Glass had a huge part to play in the game. He pulled a late Ethan Rafferty kick-out from the skies when Derry closed out all avenues for a short.

The skipper finished a vital point when hit by a crossfield McGuigan pass. At the other end, he was picking up the scraps when Ciaran McFaul broke a dangerous high ball in the Derry defence.

Glass also picked the pocket of Conor Turbitt when the dangerous Armagh attacker looked to have peeled away behind the Derry cover after half-time.

The Derry plan was to overload the middle on Rafferty’s booming kick-outs down the middle, but the Armagh ‘keeper was getting joy off the runners to the wings until the fire was stoke in the closing stages of extra-time.

Derry closed down every option with Glass, McGuigan and Niall Loughlin winning three kick-outs in a row.

“You can do all the work in training, but the first 10 or 11 before that, we couldn’t win any,” said Glass who modestly put Derry’s final push down to luck.

“Thankfully I got my hands on it and set up the next play and then Shane got on the ball….it (momentum) definitely did turn.

“We won the next kick-out after going one up and Paul Cassidy hit a wide.
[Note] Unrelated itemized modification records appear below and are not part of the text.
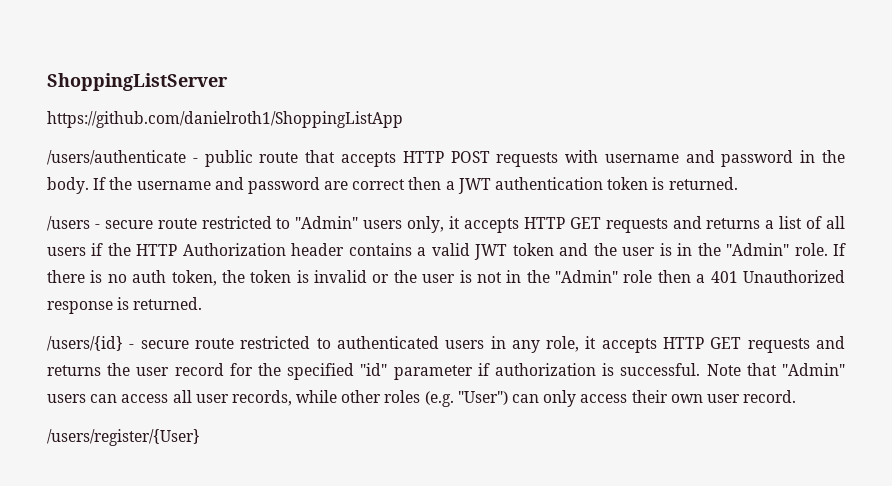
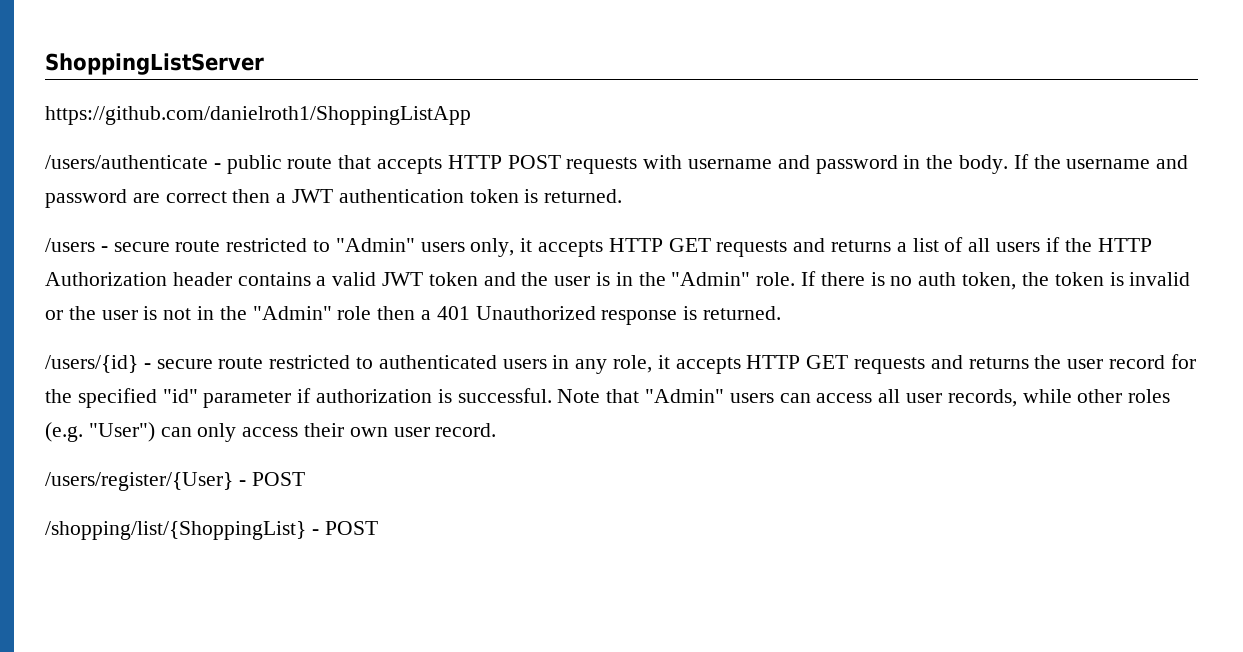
(200, 437) none -> [238,472,305,486] [45,521,378,540] - POST // /shopping/list/{ShoppingList} - POST

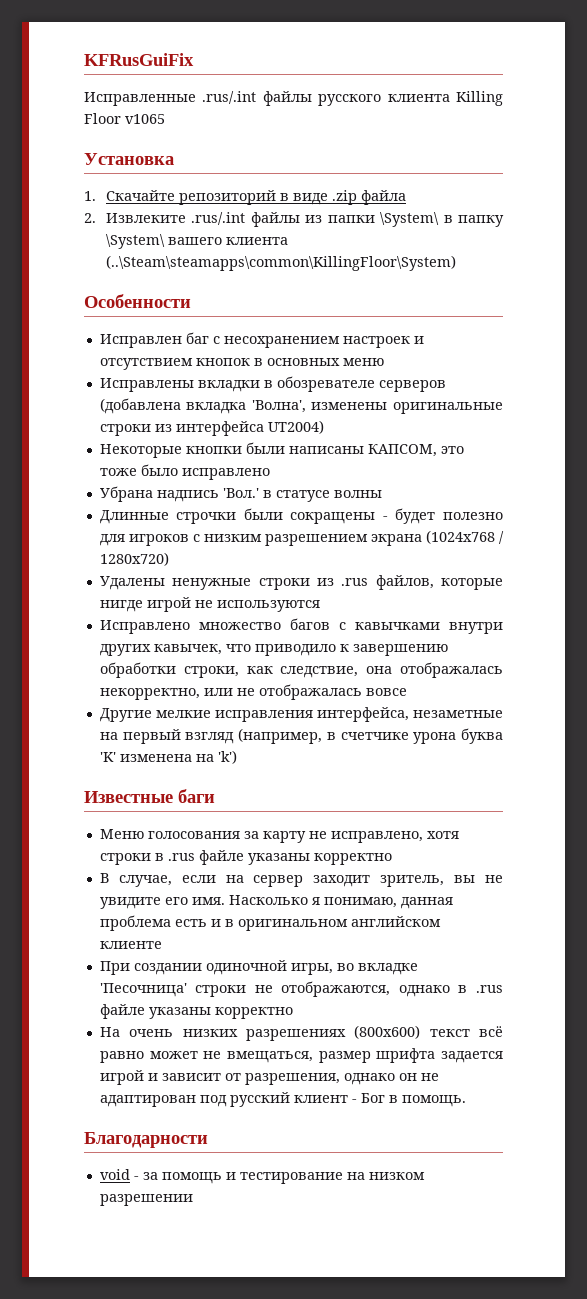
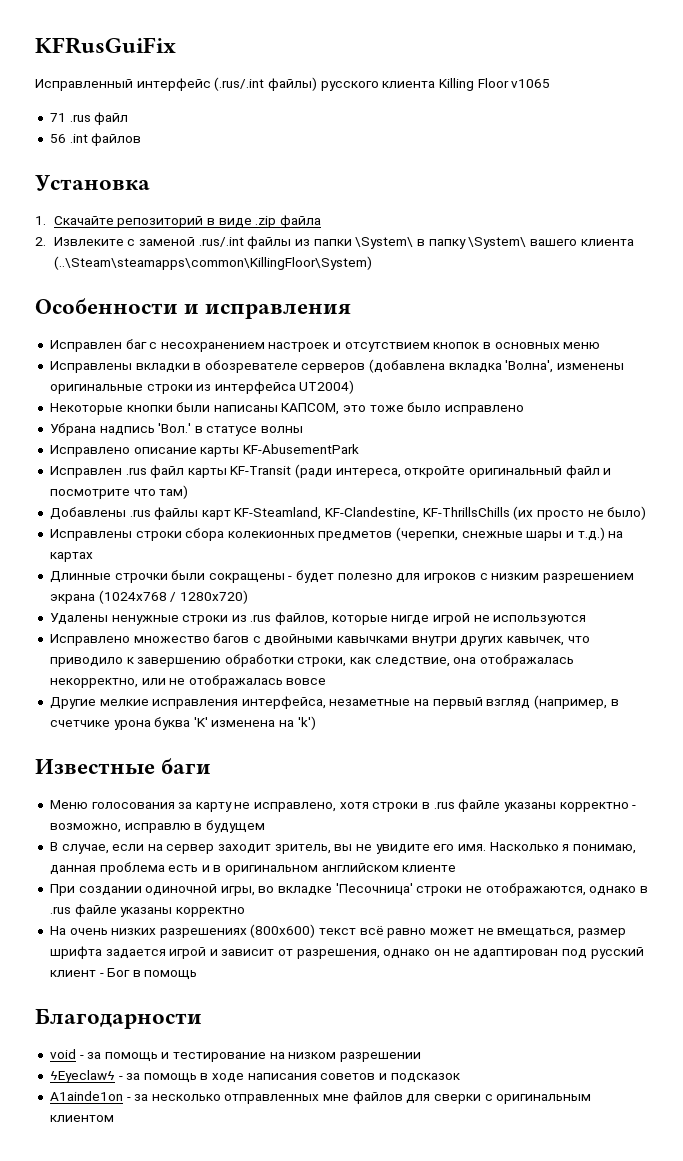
[84,91,312,106] Исправленные .rus/.int файлы -> [35,77,317,91] Исправленный интерфейс (.rus/.int файлы)
(165, 119) none -> [49,112,129,125] [49,133,142,146] // 71 .rus файл // 56 .int файлов
(186, 218) none -> [127,237,196,246] с заменой
(191, 301) none -> [184,303,352,319] и исправления
(382, 494) none -> [49,444,359,457] [49,464,612,478] [49,485,189,499] [49,506,647,520] [49,527,624,541] [49,552,93,562] // Исправлено описание карты KF-AbusementPark // Исправлен .rus файл карты KF-Transit (ради интереса, откройте оригинальный файл и посмотрите что там) // Добавлены .rus файлы карт KF-Steamland, KF-Clandestine, KF-ThrillsChills (их просто не было) // Исправлены строки сбора колекионных предметов (черепки, снежные шары и т.д.) на картах
(346, 626) none -> [264,634,334,646] двойными
(392, 859) none -> [632,805,637,809] [49,820,265,833] - возможно, исправлю в будущем
[401,1095,466,1107] помощь. -> [144,970,198,980] помощь
(193, 1200) none -> [49,1070,460,1083] [49,1091,592,1104] [49,1115,114,1122] // ϟEyeclawϟ - за помощь в ходе написания советов и подсказок // A1ainde1on - за несколько отправленных мне файлов для сверки с оригинальным клиентом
That showed Armagh’s resilience to force that shot and then go up the pitch and get a free-kick.”

It took the game to penalties where Odhrán Lynch denied Rian O’Neill, Aidan Nugent with Glass, McGuigan and Ciaran McFaul holding their nerve.

“I changed my mind, something you should never do,” Glass admits of his penalty, hammered to the top corner with aplomb.

“I practice going across my body, but in the run up it was like, ah I will go to the right and luckily it went in. Penalties are about luck and thankfully we came out on top.

“It is enjoyable,” he said of a pulsating final that went to the wire. “There are nerves with it, it can be draining…physically draining and mentally draining.

“There were a lot of up and downs, but it shows you the character of not only the Derry players, but the Armagh lads as well. To come back at us, to get the lead and for us to come back at them.

“It is a good platform for Ulster football, to showcase what it’s all about up here.”